Best-Of lists, though, are more than opinions. They're run through with a pithy arrogance that says "I'm smarter and more clever than you" for compiling this list. One or two entries on any list are guaranteed to be a "here's one you haven't heard of" or "you don't expect on this list" or "was underrated" or "my personal favorite."
Hey, list-compilers -- you're no different than the rest of us. We ALL have personal favorites, ALL can't understand why only we loved a certain work, ALL champion a band or album or t.v. show. We just don't sit around obsessing over whether the shock killing in Game Of Thrones was more shocking than the shock killing in Homeland. SPOILER -- neither one was shocking, the former having appeared in one of George RR's tomes, the latter telegraphed for seasons.
Robert Christgau, who's been called the Dean Of American Rock Critics so often it might as well be on his birth certificate, used to write a weighty year-end analysis of the Village Voice's Pazz & Jop poll. It made Nate Silver's 538.com look like a drunken guess. But the thing was, it's all just albums we like or don't like.
Reviews, great. Weighty reviews that parse all manner of socioeconomicpoliticalcultural angles, terrific. When it's about ranking Yeezus, Vampire Weekend and Miley Cyrus, it's an absurd waste of time.
Think about it -- Time's Person of the Year is Pope Francis. Hard to disagree with that honor, if you're gonna agree that everyone on earth is tossed in the some eligibility pool. Coming in second is Edward Snowden. It's so thoroughly subjective that it loses structural integrity.

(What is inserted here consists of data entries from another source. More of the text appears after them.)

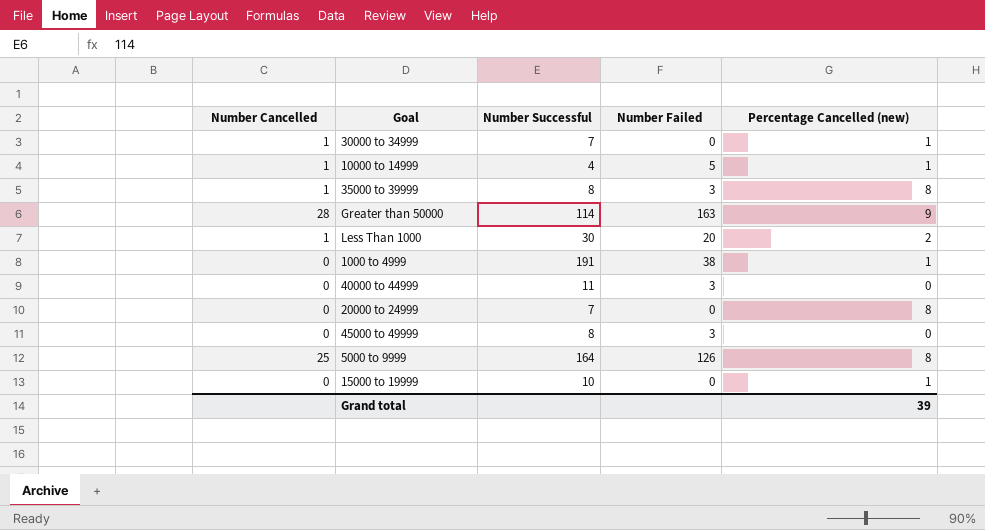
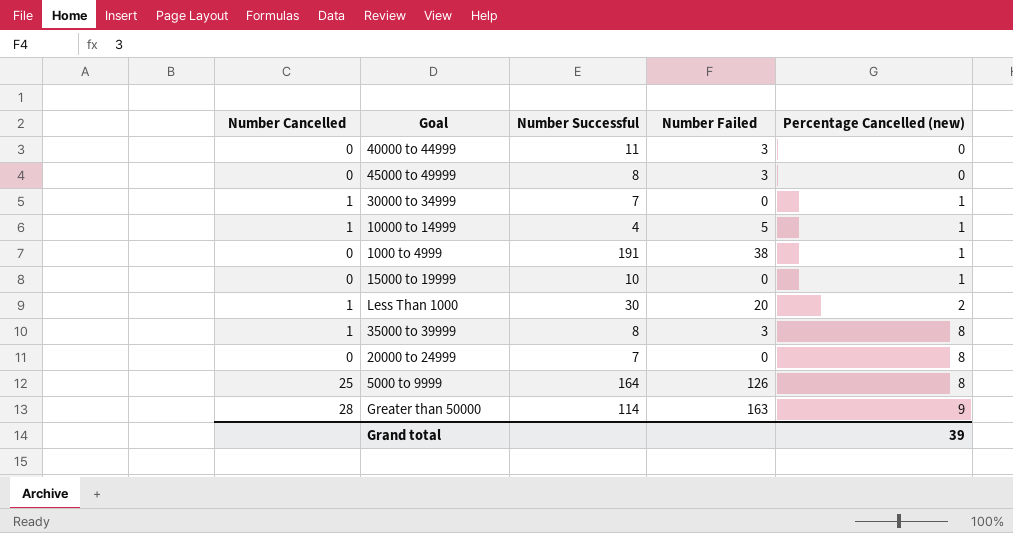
row order: none -> Percentage Cancelled (new) ascending

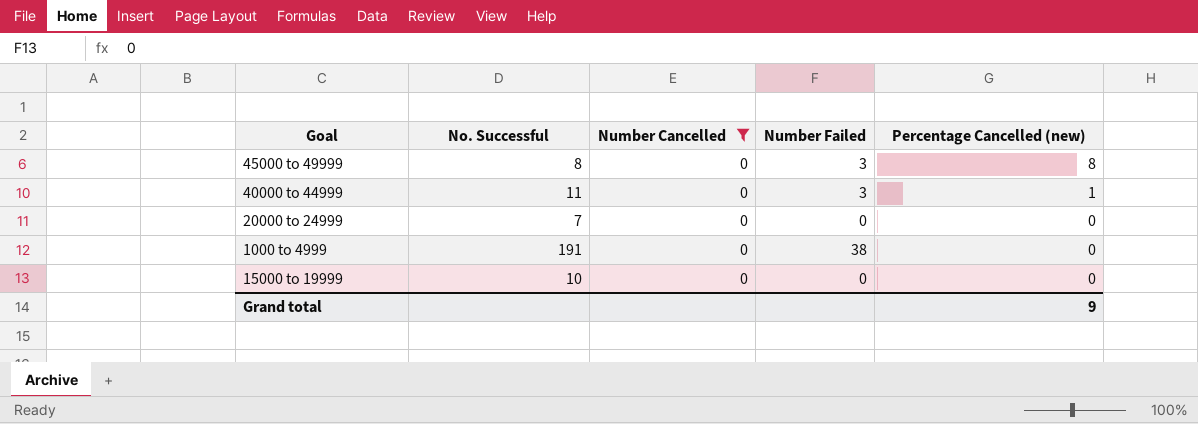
filter: none -> Number Cancelled = 0
row order: Percentage Cancelled (new) ascending -> Percentage Cancelled (new) descending
column name: Number Successful -> No. Successful
column Number Cancelled | position: 1 -> 3
45000 to 49999 | Percentage Cancelled (new): 0 -> 8
40000 to 44999 | Percentage Cancelled (new): 0 -> 1
20000 to 24999 | Percentage Cancelled (new): 8 -> 0
1000 to 4999 | Percentage Cancelled (new): 1 -> 0
15000 to 19999 | Percentage Cancelled (new): 1 -> 0
Grand total | Percentage Cancelled (new): 39 -> 9

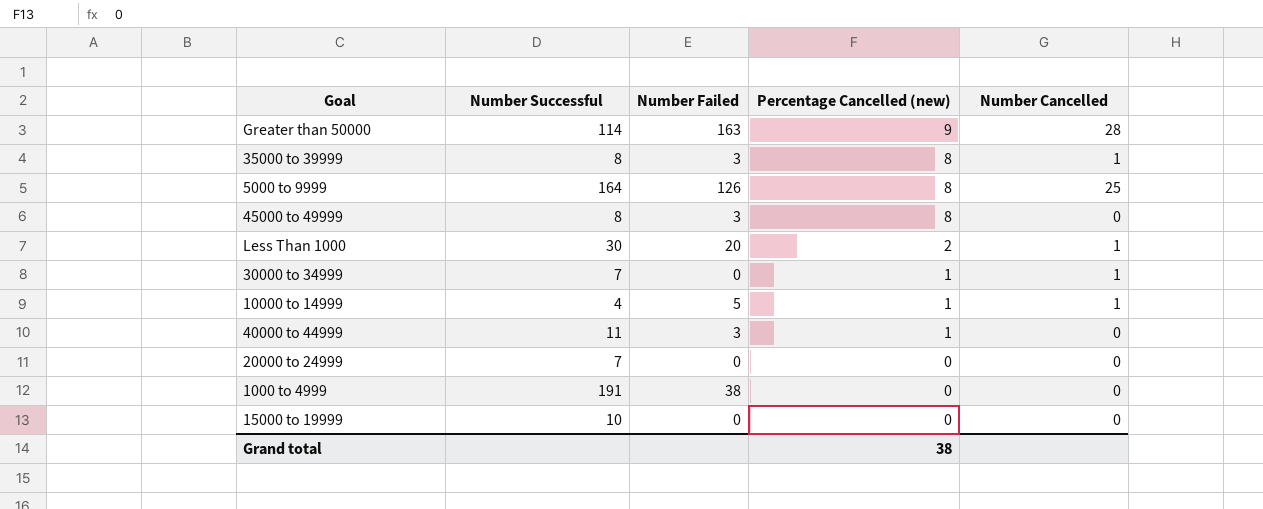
filter: Number Cancelled = 0 -> none
column name: No. Successful -> Number Successful
column Number Cancelled | position: 3 -> 5
Grand total | Percentage Cancelled (new): 9 -> 38

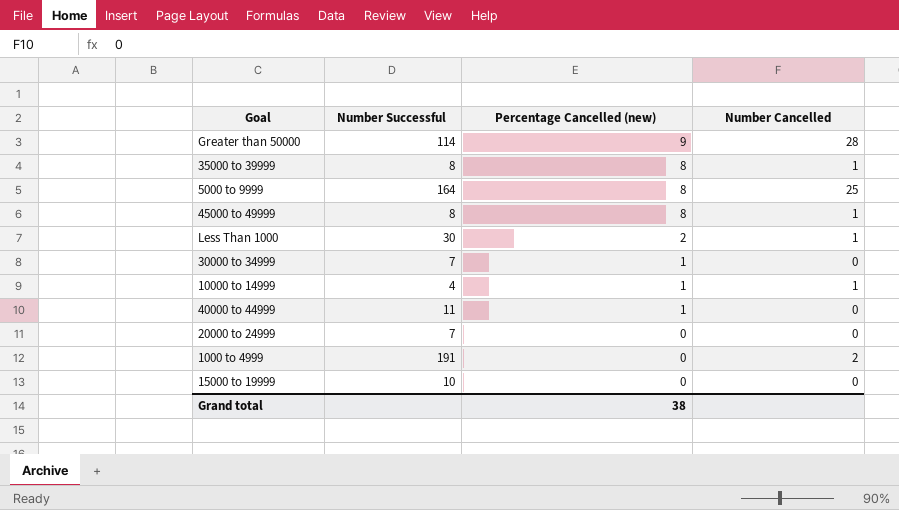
column Number Failed | position: 3 -> none
45000 to 49999 | Number Cancelled: 0 -> 1
30000 to 34999 | Number Cancelled: 1 -> 0
1000 to 4999 | Number Cancelled: 0 -> 2

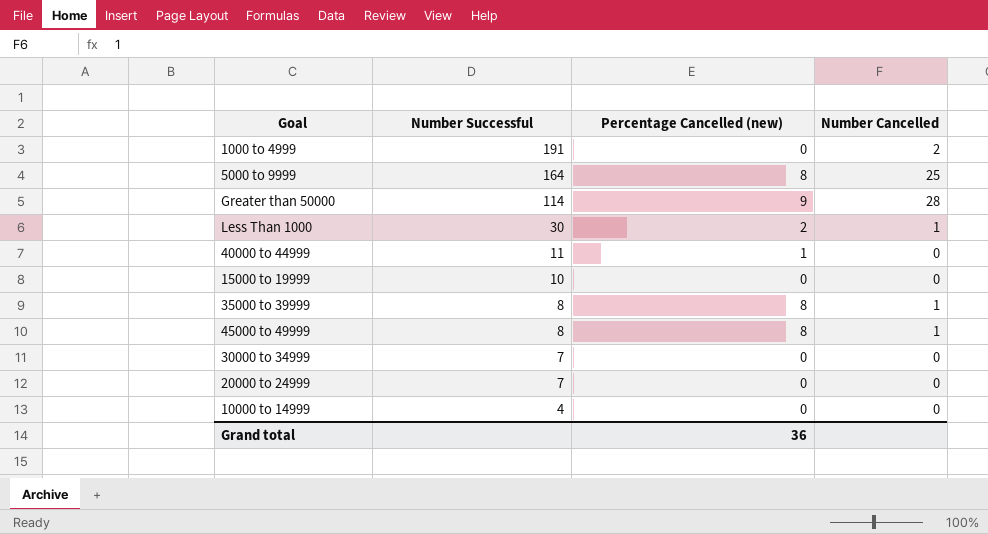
row order: Percentage Cancelled (new) descending -> Number Successful descending
30000 to 34999 | Percentage Cancelled (new): 1 -> 0
10000 to 14999 | Percentage Cancelled (new): 1 -> 0
10000 to 14999 | Number Cancelled: 1 -> 0
Grand total | Percentage Cancelled (new): 38 -> 36

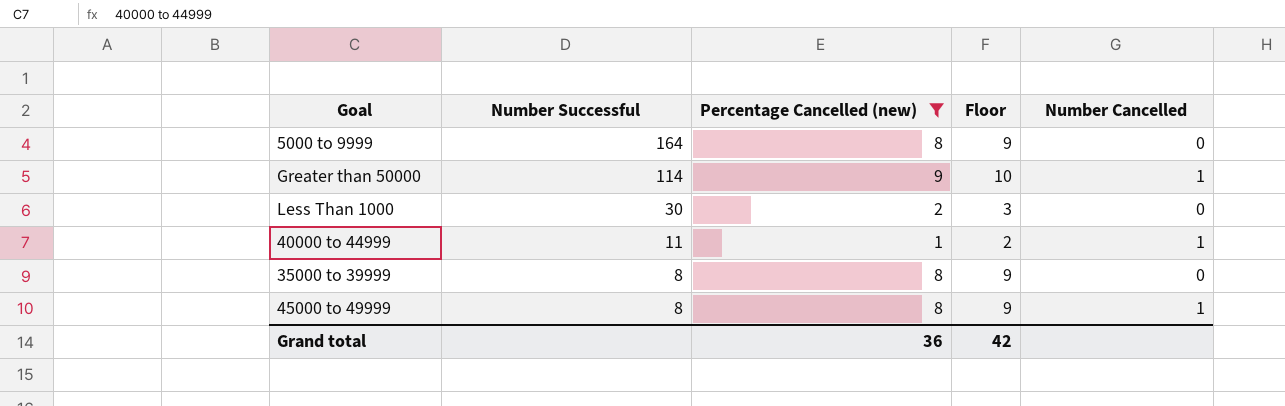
filter: none -> Percentage Cancelled (new) != 0
column Floor | formula: none -> [Percentage Cancelled (new)] + 1
5000 to 9999 | Number Cancelled: 25 -> 0
Greater than 50000 | Number Cancelled: 28 -> 1
Less Than 1000 | Number Cancelled: 1 -> 0
40000 to 44999 | Number Cancelled: 0 -> 1
35000 to 39999 | Number Cancelled: 1 -> 0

We, the readers of these lists, need to examine not just the list, but the writer, the editor, the publication or website, the publisher, the advertisers, the owner, the country, the political leanings of everyone just mentioned before the list can really come into focus.

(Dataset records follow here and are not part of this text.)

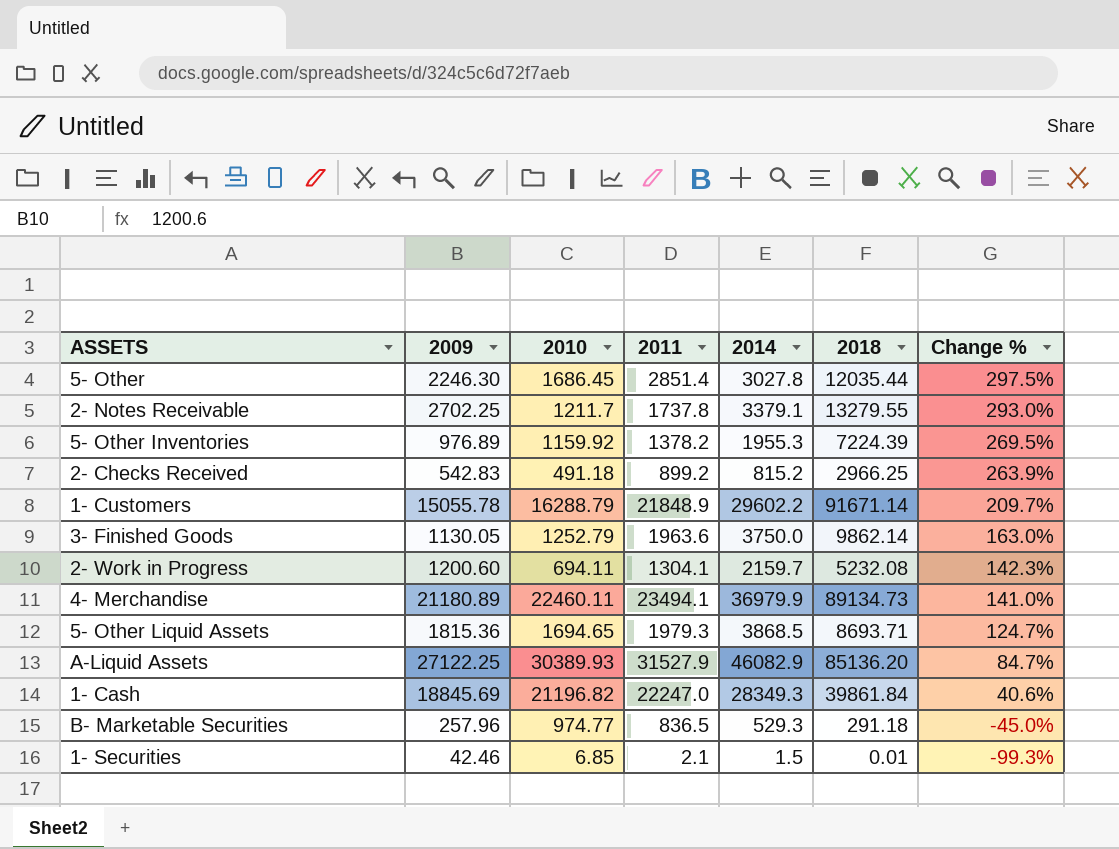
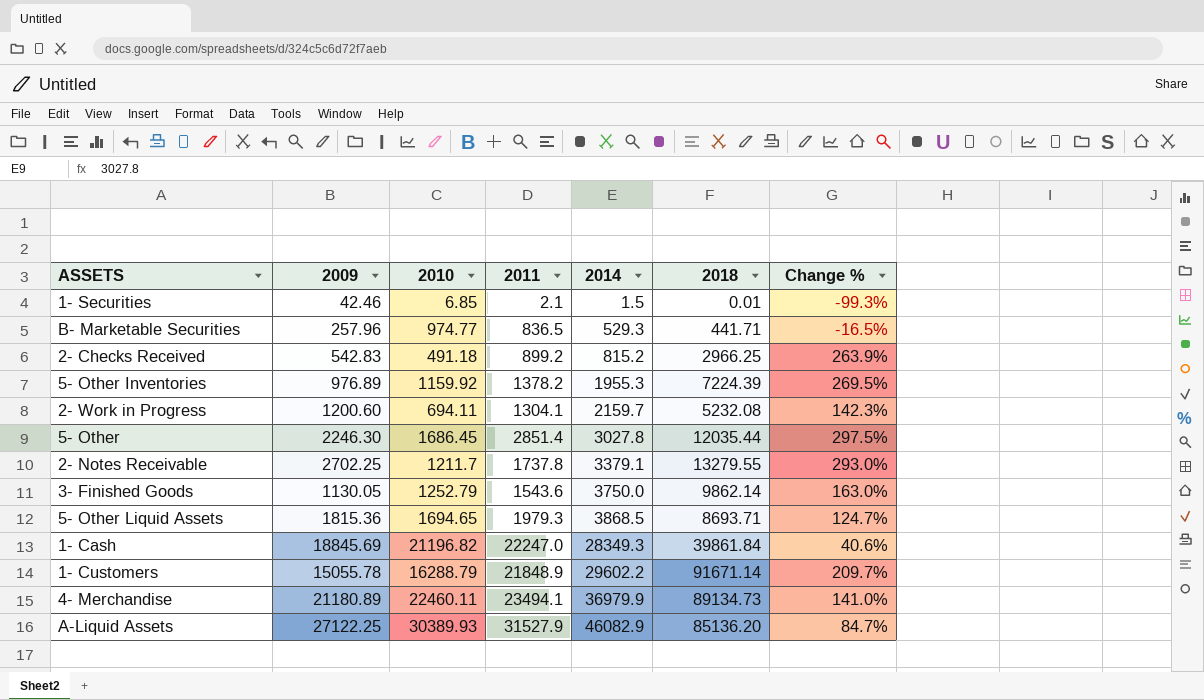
row order: Change % descending -> 2014 ascending
B- Marketable Securities | 2018: 291.18 -> 441.71
B- Marketable Securities | Change %: -45.0% -> -16.5%
3- Finished Goods | 2011: 1963.6 -> 1543.6

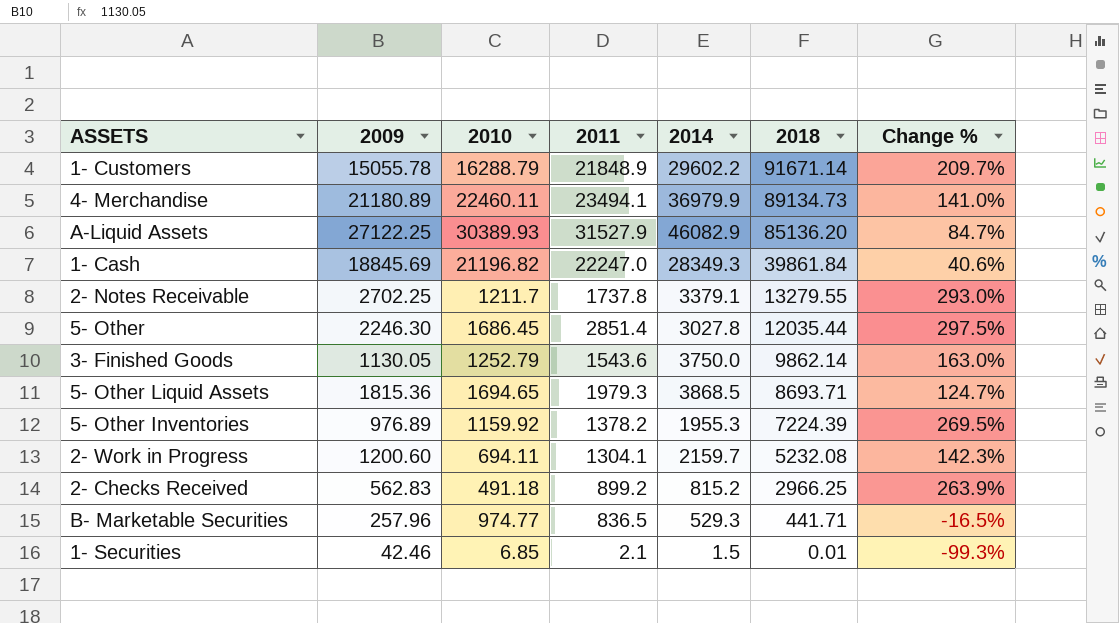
row order: 2014 ascending -> 2018 descending
2- Checks Received | 2009: 542.83 -> 562.83

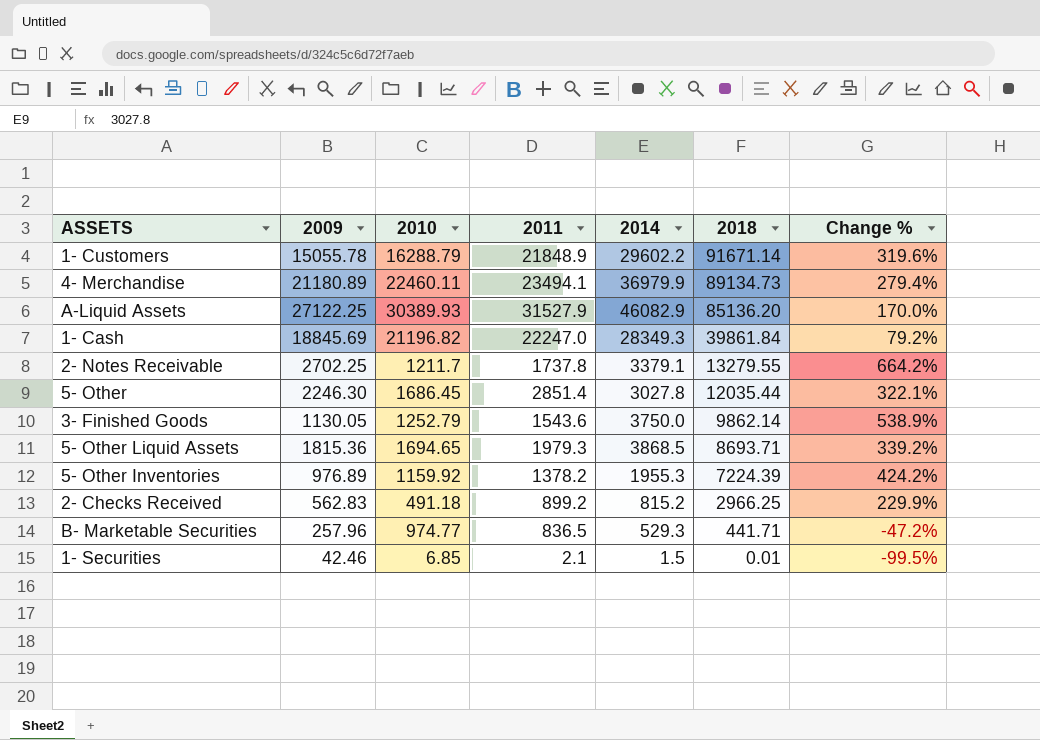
column Change % | formula: ([2018] - [2014]) / [2014] -> ([2018] - [2011]) / [2011]
row 2- Work in Progress: 1200.60 | 694.11 | 1304.1 | 2159.7 | 5232.08 | 142.3% -> none

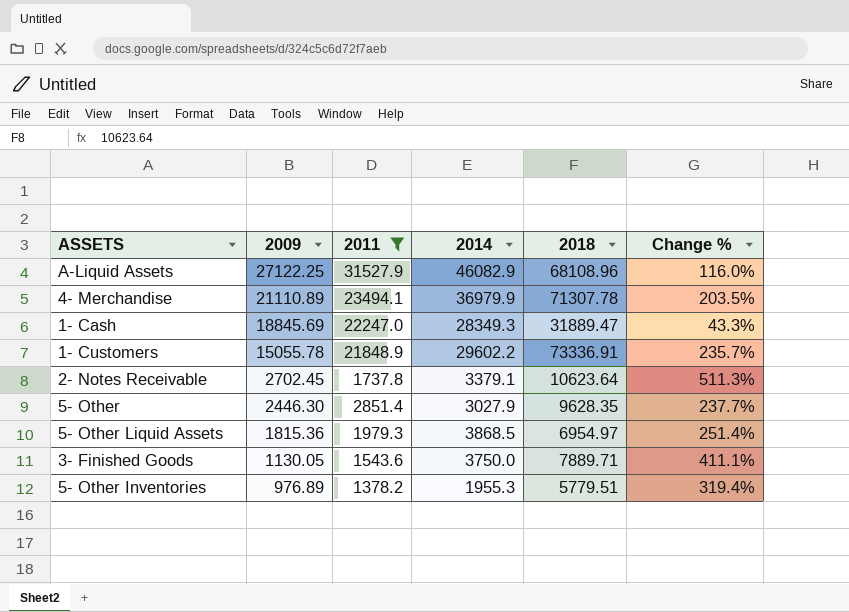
filter: none -> 2011 >= 1378.2
row order: 2018 descending -> 2009 descending
column 2010 | position: 3 -> none
A-Liquid Assets | 2018: 85136.20 -> 68108.96
A-Liquid Assets | Change %: 170.0% -> 116.0%
4- Merchandise | 2009: 21180.89 -> 21110.89
4- Merchandise | 2018: 89134.73 -> 71307.78
4- Merchandise | Change %: 279.4% -> 203.5%
1- Cash | 2018: 39861.84 -> 31889.47
1- Cash | Change %: 79.2% -> 43.3%
1- Customers | 2018: 91671.14 -> 73336.91
1- Customers | Change %: 319.6% -> 235.7%
2- Notes Receivable | 2009: 2702.25 -> 2702.45
2- Notes Receivable | 2018: 13279.55 -> 10623.64
2- Notes Receivable | Change %: 664.2% -> 511.3%
5- Other | 2009: 2246.30 -> 2446.30
5- Other | 2014: 3027.8 -> 3027.9
5- Other | 2018: 12035.44 -> 9628.35
5- Other | Change %: 322.1% -> 237.7%
5- Other Liquid Assets | 2018: 8693.71 -> 6954.97
5- Other Liquid Assets | Change %: 339.2% -> 251.4%
3- Finished Goods | 2018: 9862.14 -> 7889.71
3- Finished Goods | Change %: 538.9% -> 411.1%
5- Other Inventories | 2018: 7224.39 -> 5779.51
5- Other Inventories | Change %: 424.2% -> 319.4%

It's week 'tween Christmas and New Year's. There's Boxing Day, and this is Listing Week. People who like year-end compendiums might also enjoy Christmas crowds at the mall, Times Square on New Year's, Irish bars on St. Patrick's night. Listing Week is good for punishment gluttons.
Of course, if everyone would just agree that RebelMart's Black River Rising were the album of the year, we wouldn't be having this discussion.